# Bayesian Statistics and the Law

There were many winners at the Golden Globes this year including The People v. O.J. Simpson: American Crime Story which came away with 2 wins and 5 nominations. The program, which aired at the beginning of 2016, was praised for bringing the famous case back into the public eye after 20 years. The court case is also an excellent example when researching the Prosecutors Fallacy; a theory in Bayesian Statistics.

Bayesian statistics has a different philosophy to the classic (or frequentist) statistics that most people know. Bayes Theorem is credited to Reverend Thomas Bayes (1701-1761), and is a piece of probability theory; it was actually not published until in 1763, after Bayes death, by his friend Richard Price. [1] The difference between Bayesian approaches to statistics and that of Frequentist statisticians comes from the methods of inference made from this theorem. One key comparison is that Bayesians will take the data observed in an experiment as fixed and the parameters in their model to be uncertain. Comparatively, the frequentist statisticians take the parameters as fixed and work out how likely the observed data is. Whilst both have their advantages, there is controversy over which is the superior method.

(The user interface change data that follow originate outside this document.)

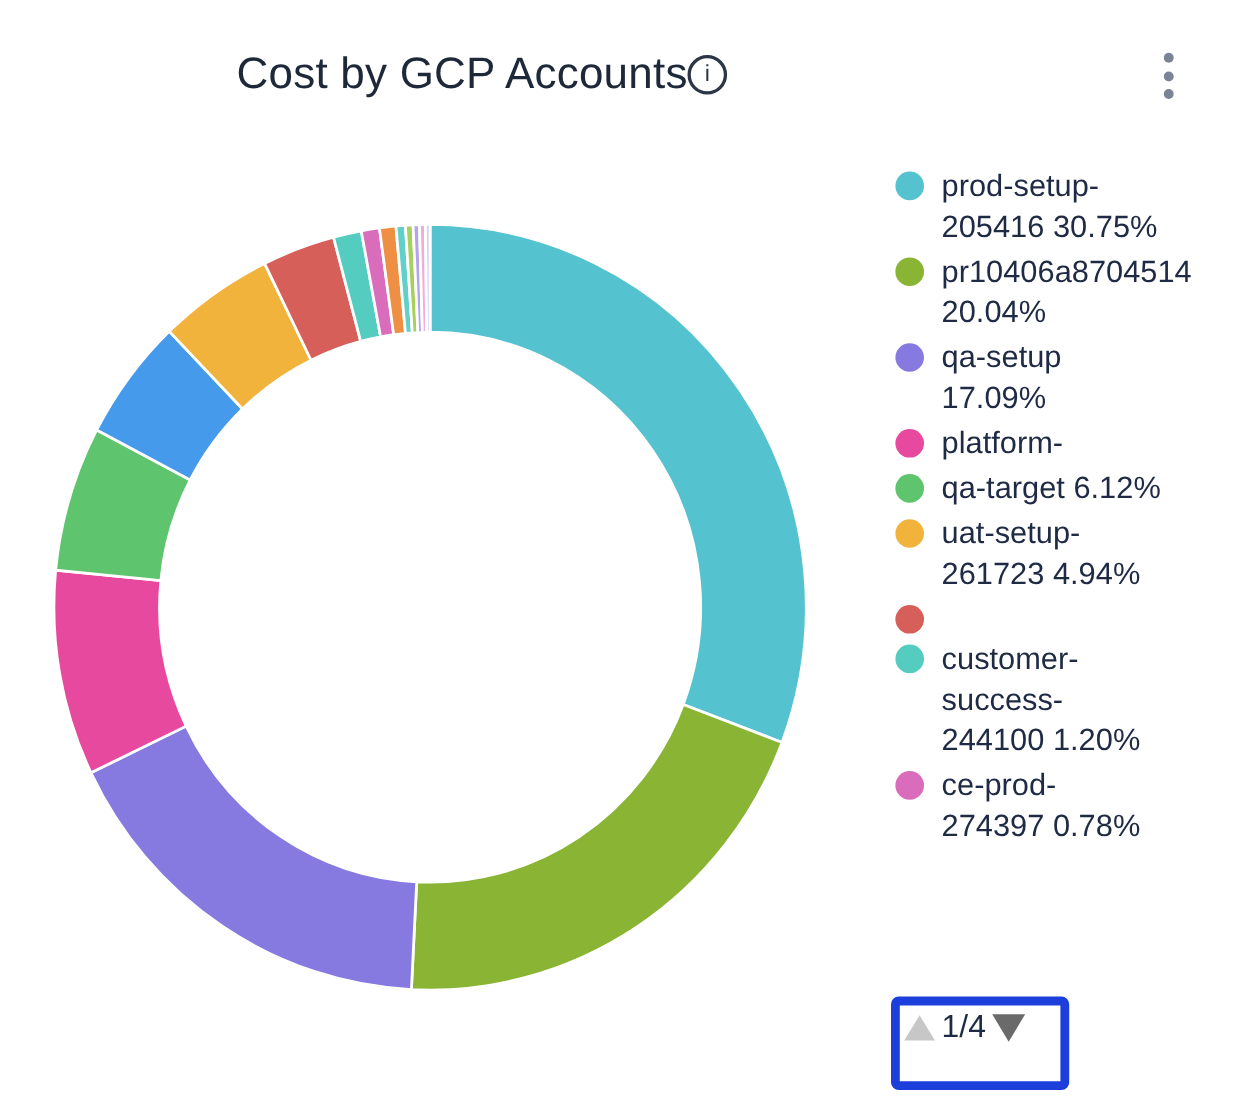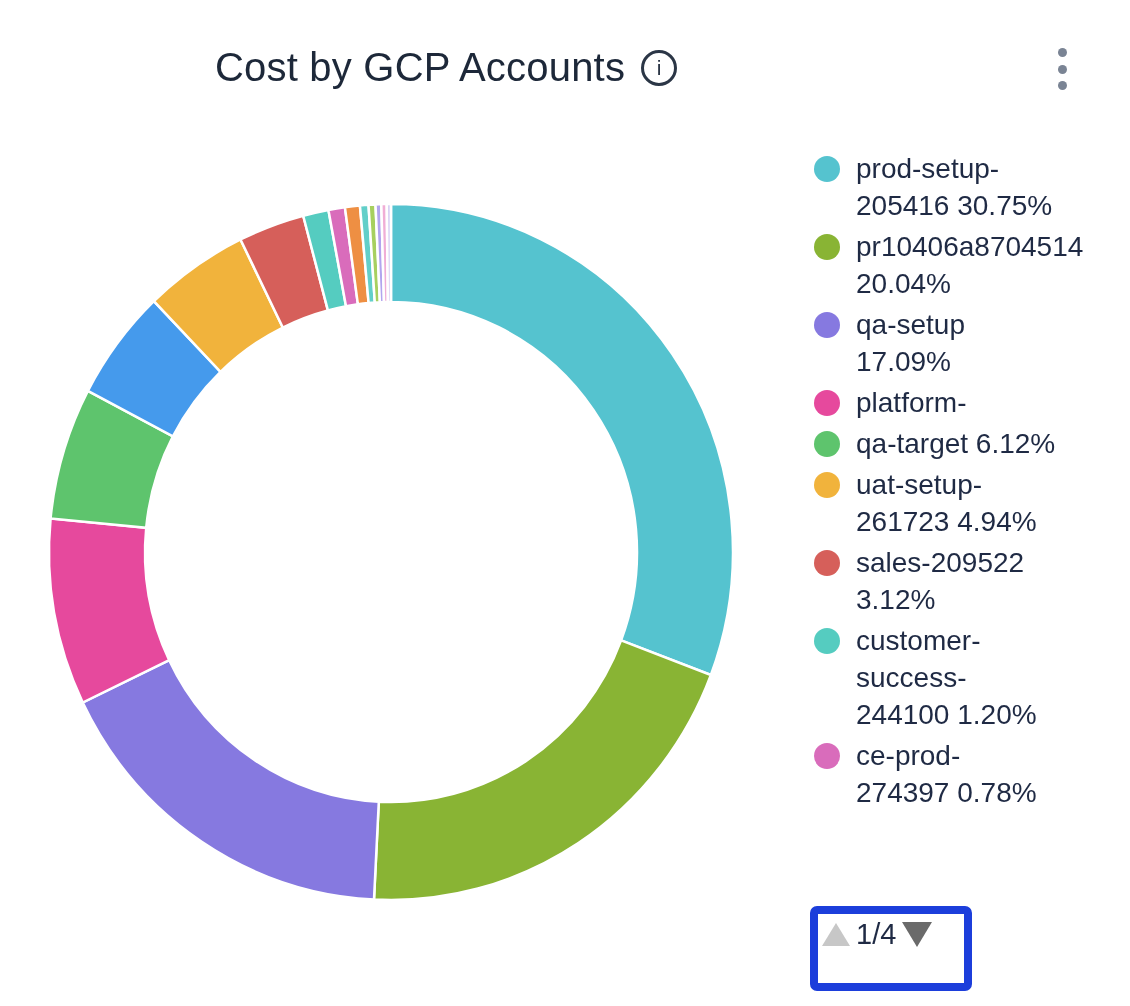--- a/index.html
+++ b/index.html
@@ -8,7 +8,7 @@
     font-family:"Liberation Sans",sans-serif;
   }
   
-  .title-row{position:absolute;left:215px;top:45px;display:flex;align-items:center;gap:16px;}
+  .title-row{position:absolute;left:215px;top:45px;display:flex;align-items:center;}
   .chart-title{margin:0;font-size:40px;font-weight:500;color:#1d2839;letter-spacing:.2px;white-space:nowrap;}
   .info-icon{
     width:30px;height:30px;border:3px solid #2b3646;border-radius:50%;

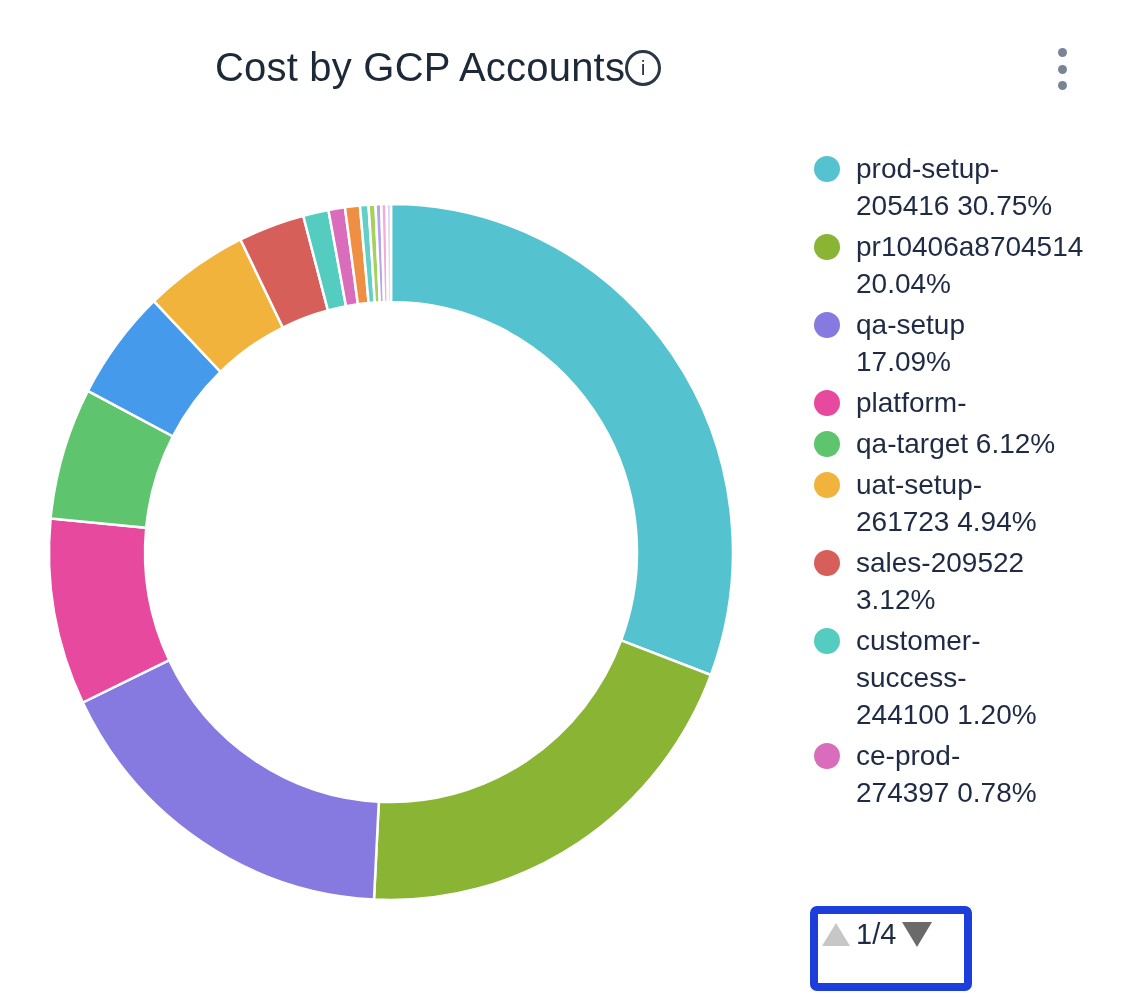--- a/index.html
+++ b/index.html
@@ -129,10 +129,6 @@
       </div>
       <div class="legend-item">
         <span class="dot" style="background: rgb(214, 95, 90);"></span>
-        <div class="legend-text">
-          <div>sales-209522</div>
-          <div>3.12%</div>
-        </div>
       </div>
       <div class="legend-item">
         <span class="dot" style="background: rgb(85, 204, 192);"></span>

Now let us return to Bayes Theorem. This is concerned with the probability of event A given event B which is linked to the probability of event B given event A. In notational form it states:

**P(A|B) = [P(B|A) * P(A)] / P(B)**

Here **P(A|B)** stands for the probability of an event A given we have evidence of event B. This theorem is not controversial and is widely accepted (the controversy comes from the inference built from the theorem). There are various ways to write this theorem although this is the most basic form describing a discrete case with just two events.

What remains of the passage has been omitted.